(Before-and-after change records)
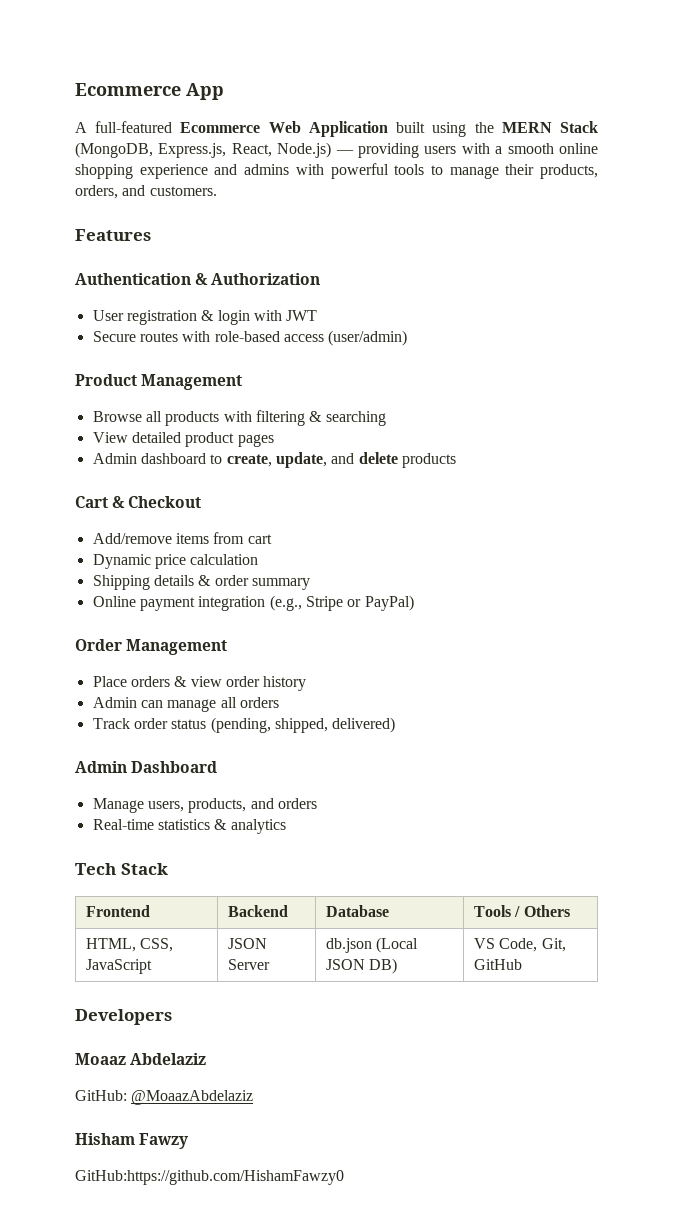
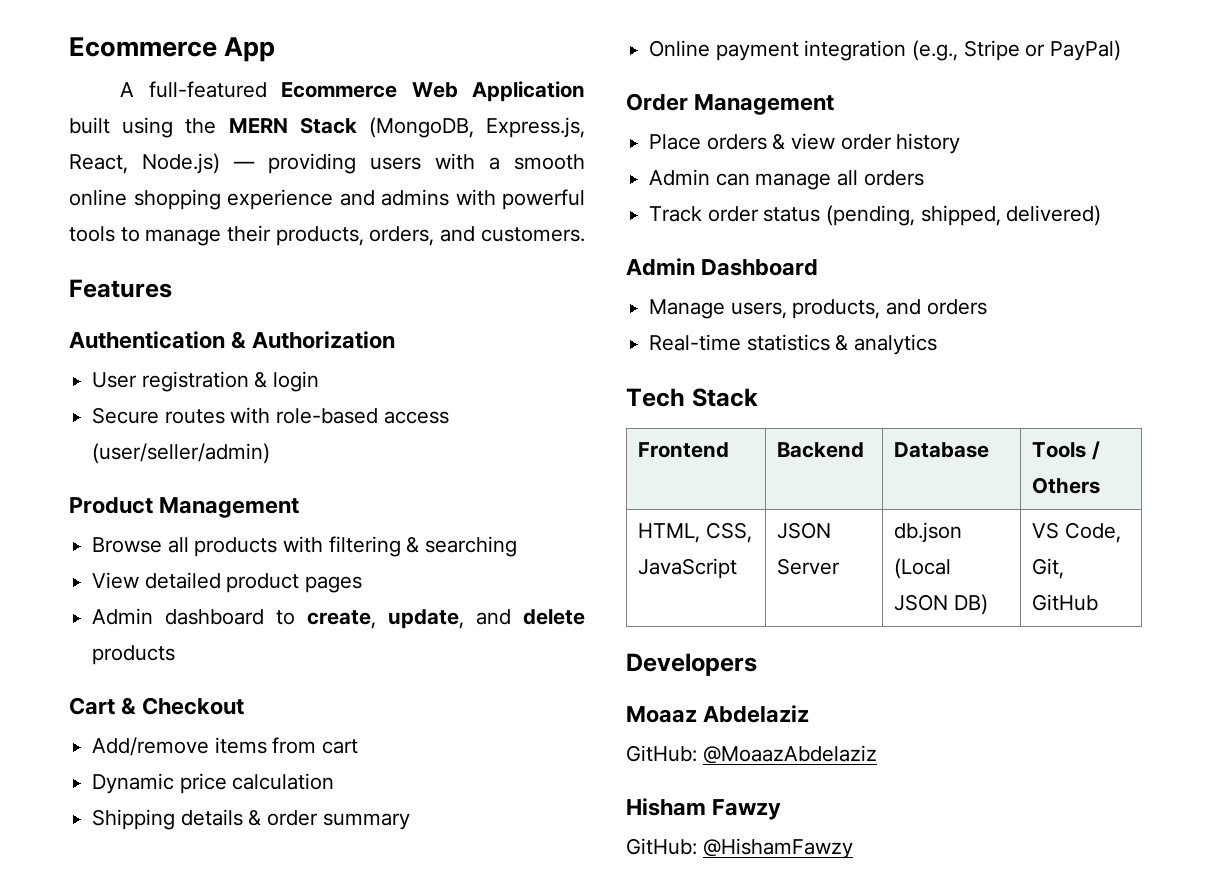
- User registration & login with JWT
+ User registration & login
- Secure routes with role-based access (user/admin)
+ Secure routes with role-based access (user/seller/admin)
- GitHub:https://github.com/HishamFawzy0
+ GitHub: @HishamFawzy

• _TASK TO CARRY OUT_:
Go through the records above and copy each line where "based" is found.

• _EXERCISE RESPONSE_:
- Secure routes with role-based access (user/admin)
+ Secure routes with role-based access (user/seller/admin)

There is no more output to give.